Other terms are laced with xenophobia, with widespread public references to the group as “Bengalis” or even the pejorative term for foreigner, “kalar”.
A 1982 law enshrines the citizenship of Myanmar’s officially-recognised ethnic groups.
But the Rohingya were excluded, despite their claims to have met the criteria of having ancestors in the country before 1823, the date of the first Anglo-Burmese war and a benchmark before a colonial relationship that saw a flood of new arrivals into the country from south Asia.
“We have no plan to accept as an ethnic group those who are stateless, or any new tribes who are not officially recognised, like the Rohingya,” Myanmar president’s office director Zaw Htay told reporters.
Rohingya were recognised under that name during the country’s brief period of democratic rule after colonialism, from 1948 to 1962, according to Maung Zarni, visiting fellow at the London School of Economics.
Denying their status “is nothing less than an attempted ethnocide, that is, the attempt to kill a group’s cultural identity,” he told reporters.
Without recognition as an ethnic minority, Rohingya could apply to become “naturalised citizens” – a status that carries fewer rights than full citizenship – if they can prove their ancestors were in the country before independence in 1948.
But Zarni said Myanmar would “deny a large percentage of them citizenship status”, because “they have been deprived of documentations for decades” so few would be able to provide supporting paperwork.

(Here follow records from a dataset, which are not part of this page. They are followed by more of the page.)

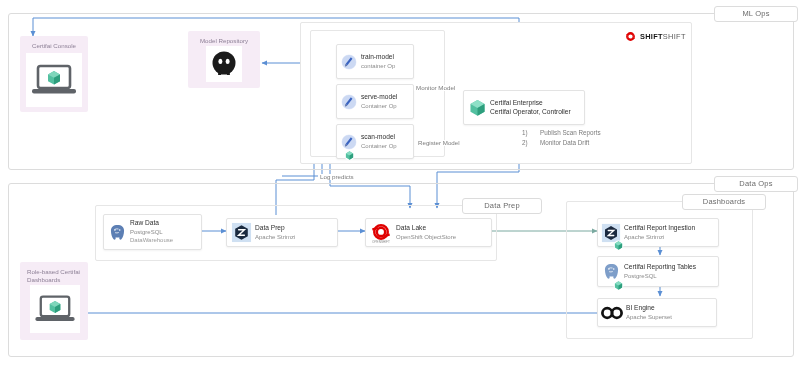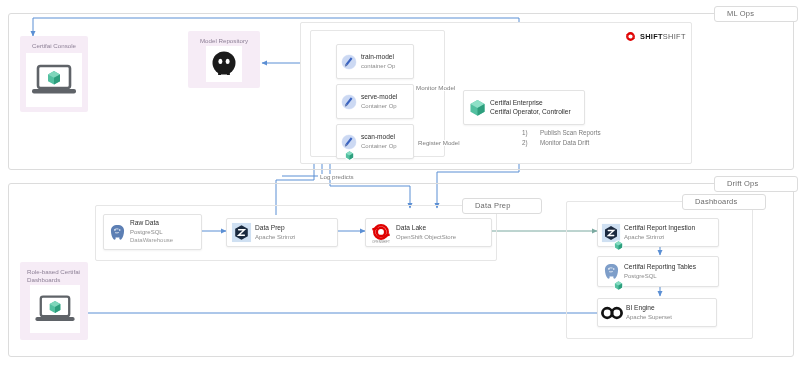--- a/index.html
+++ b/index.html
@@ -4,21 +4,21 @@
 <style>
   html,body{margin:0;padding:0;background:#ffffff;}
   body{width:800px;height:369px;position:relative;overflow:hidden;
        font-family:"Liberation Sans","DejaVu Sans",sans-serif;
        color:#5a5a5a;-webkit-font-smoothing:antialiased;}
   .canvas{position:absolute;inset:0;width:800px;height:369px;}
 
   
   .zone{position:absolute;border:1px solid #dcdcdc;border-radius:3px;background:transparent;}
   .zone-label{position:absolute;background:#ffffff;border:1px solid #dcdcdc;border-radius:3px;
-       font-size:7.5px;color:#6b6b6b;padding:3px 12px;letter-spacing:.2px;
+       font-size:7.5px;color:#6b6b6b;padding:3px 12px;text-align:center;letter-spacing:.2px;
        line-height:1;white-space:nowrap;}
   .subzone{position:absolute;border:1px solid #e6e6e6;border-radius:2px;background:transparent;}
 
   
   .pinkbox{position:absolute;background:#f6ecf6;border-radius:2px;}
   .pinkbox .ptitle{position:absolute;left:0;right:0;top:6px;text-align:center;
        font-size:6.2px;color:#8c7f95;line-height:1.35;padding:0 3px;}
   .whitecard{position:absolute;background:#ffffff;}
 
   
@@ -221,21 +221,21 @@
     <div class="row">
       <span class="n">2)</span>
       <span>Monitor Data Drift</span>
     </div>
   </div>
 
   <div class="clabel" style="left:414px;top:85px;">Monitor Model</div>
   <div class="clabel" style="left:416px;top:140px;">Register Model</div>
 
   <div class="zone" style="left:8px;top:183px;width:784px;height:172px;"></div>
-  <div class="zone-label" style="left:714px;top:176px;width:58px;">Drift Ops</div>
+  <div class="zone-label" style="left:714px;top:176px;width:58px;">Data Ops</div>
 
   <div class="clabel" style="left:318px;top:174px;">Log predicts</div>
 
   <div class="subzone" style="left:95px;top:205px;width:400px;height:54px;"></div>
   <div class="zone-label" style="left:462px;top:198px;width:54px;">Data Prep</div>
 
   <div class="subzone" style="left:566px;top:201px;width:185px;height:136px;"></div>
   <div class="zone-label" style="left:682px;top:194px;width:58px;">Dashboards</div>
 
   <div class="node" style="left:103px;top:214px;width:97px;height:34px;">

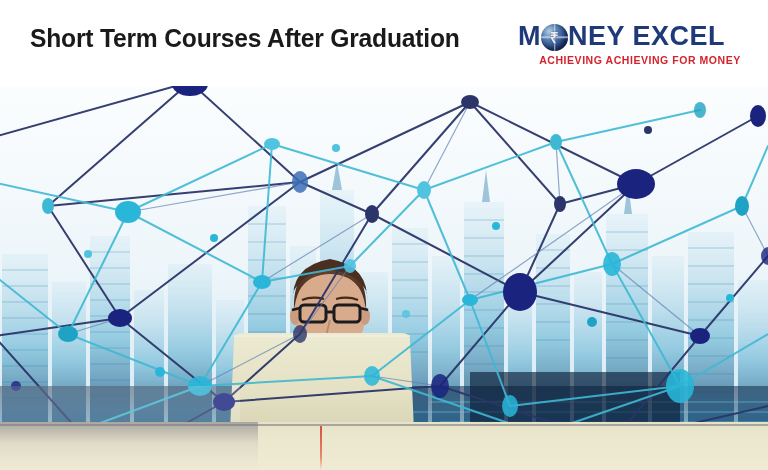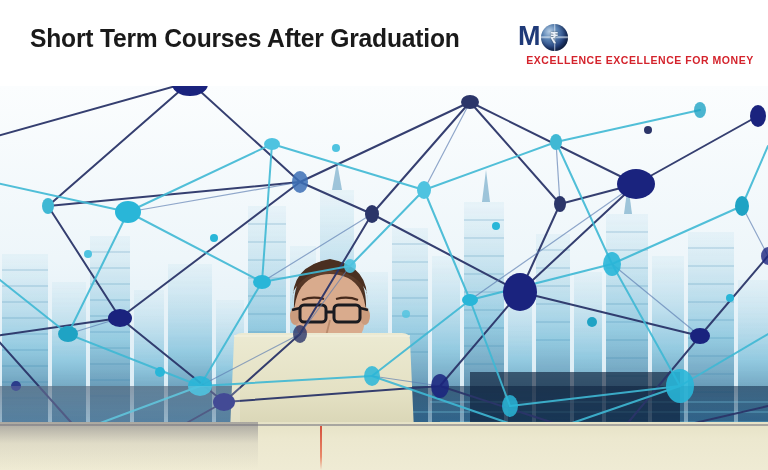--- a/index.html
+++ b/index.html
@@ -175,22 +175,23 @@
 <div class="header">
 
   <div class="page-title">Short Term Courses After Graduation</div>
 
   <div class="logo">
     <div class="logo-wordmark">
       <span class="logo-m">M</span>
         <span class="logo-globe">
           <span class="logo-globe-sym">₹</span>
         </span>
+        <span class="logo-rest">NEY EXCEL</span>
     </div>
-    <div class="logo-tagline">EXCELLENCE EXCELLENCE FOR MONEY</div>
+    <div class="logo-tagline">ACHIEVING ACHIEVING FOR MONEY</div>
   </div>
 
 </div>
 
 <div class="banner">
 
   <svg viewBox="0 0 768 384" preserveAspectRatio="none">
     <defs>
       <linearGradient id="skyG" x1="0" y1="0" x2="0" y2="1">
         <stop offset="0%" stop-color="#fbfdfe"></stop>

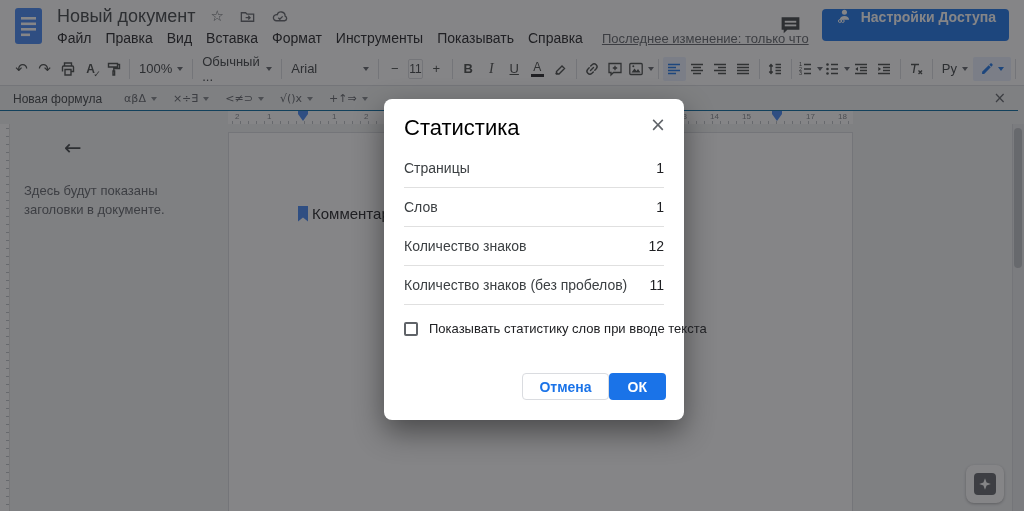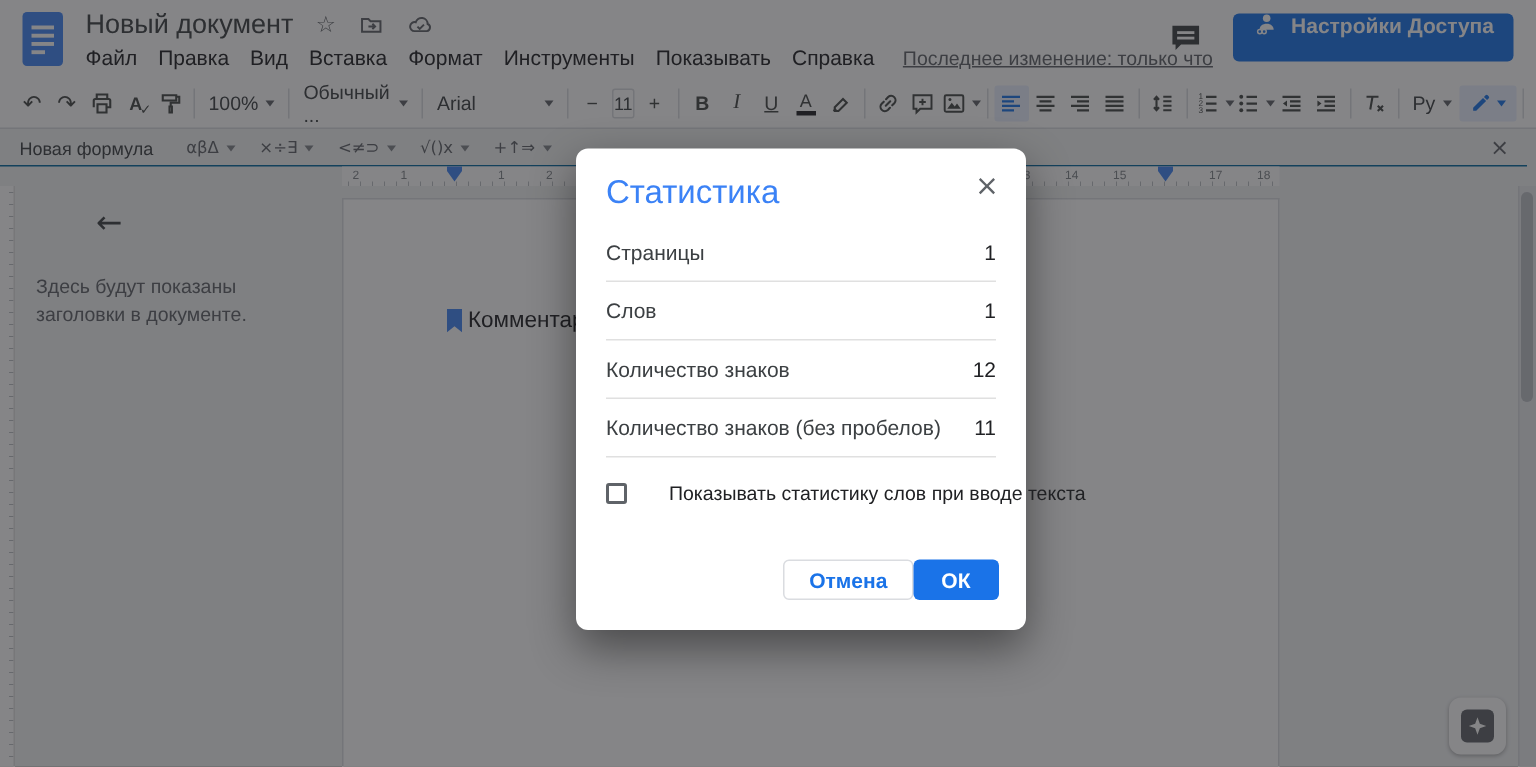--- a/index.html
+++ b/index.html
@@ -76,28 +76,28 @@
   .scrollbar{position:absolute;right:0;top:0;bottom:0;width:12px;background:#e8eaed;border-left:1px solid #dadce0}
   .scroll-thumb{position:absolute;right:2px;top:4px;width:8px;height:140px;background:#bdc1c6;border-radius:4px}
   .explore-btn{position:absolute;right:20px;bottom:8px;width:38px;height:38px;background:#fff;border-radius:8px;
                box-shadow:0 1px 3px rgba(0,0,0,.3);display:flex;align-items:center;justify-content:center;cursor:pointer}
   .explore-badge{width:22px;height:22px;background:#5f6368;border-radius:4px;display:flex;
                  align-items:center;justify-content:center}
   
   .overlay{position:absolute;inset:0;background:rgba(32,33,36,.55);z-index:40}
   .dialog{position:absolute;left:384px;top:99px;width:300px;height:321px;background:#fff;border-radius:8px;
           box-shadow:0 12px 30px rgba(0,0,0,.45);z-index:50;padding:16px 20px}
-  .dialog-title{font-size:22px;font-weight:400;color:#3b82f6}
+  .dialog-title{font-size:22px;font-weight:400;color:#000000}
   .dialog-close{position:absolute;top:14px;right:18px;font-size:19px;color:#5f6368;cursor:pointer;
                 font-family:"DejaVu Sans",sans-serif}
   .stat-rows{margin-top:8px}
   .stat-row{display:flex;justify-content:space-between;align-items:center;height:39px;
             border-bottom:1px solid #e0e0e0;font-size:14px;color:#3c4043}
   .stat-value{color:#202124}
-  .checkbox-row{margin-top:16px;display:flex;align-items:center;gap:28px;cursor:pointer}
+  .checkbox-row{margin-top:16px;display:flex;align-items:center;gap:11px;cursor:pointer}
   .checkbox{width:14px;height:14px;border:2px solid #5f6368;border-radius:2px;flex:none;background:#fff}
   .checkbox-label{font-size:13px;color:#202124;white-space:nowrap}
   .dialog-footer{position:absolute;right:18px;bottom:20px;display:flex;}
   .btn{height:27px;border-radius:4px;font-size:14px;font-weight:bold;cursor:pointer;
        font-family:"Liberation Sans","DejaVu Sans",sans-serif;display:flex;align-items:center}
   .btn-cancel{padding:0 16px;border:1px solid #dadce0;background:#fff;color:#1a73e8}
   .btn-ok{padding:3px 19px;border:none;background:#1a73e8;color:#fff}
 </style>
 </head>
 <body>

As a compromise, the government could opt to issue the Rohingya with white identity cards, said Zaw Htay. But the cards are temporary documents, allowing them to stay in Myanmar but not conferring citizenship rights.
The strength of feeling surrounding the Rohingya has already derailed efforts to update the citizenship law.
A proposal from a member of the ruling Union Solidarity and Development Party (USDP) for parliament to consider reworking the legislation was immediately rejected despite not being motivated by a concern for the stateless group.
“It is not the time to do it yet,” said another USDP MP, Mann Kan Nyunt, after the decision, adding that any attempt to redraft “sensitive” parts of the law could cause “doubt and misunderstanding”.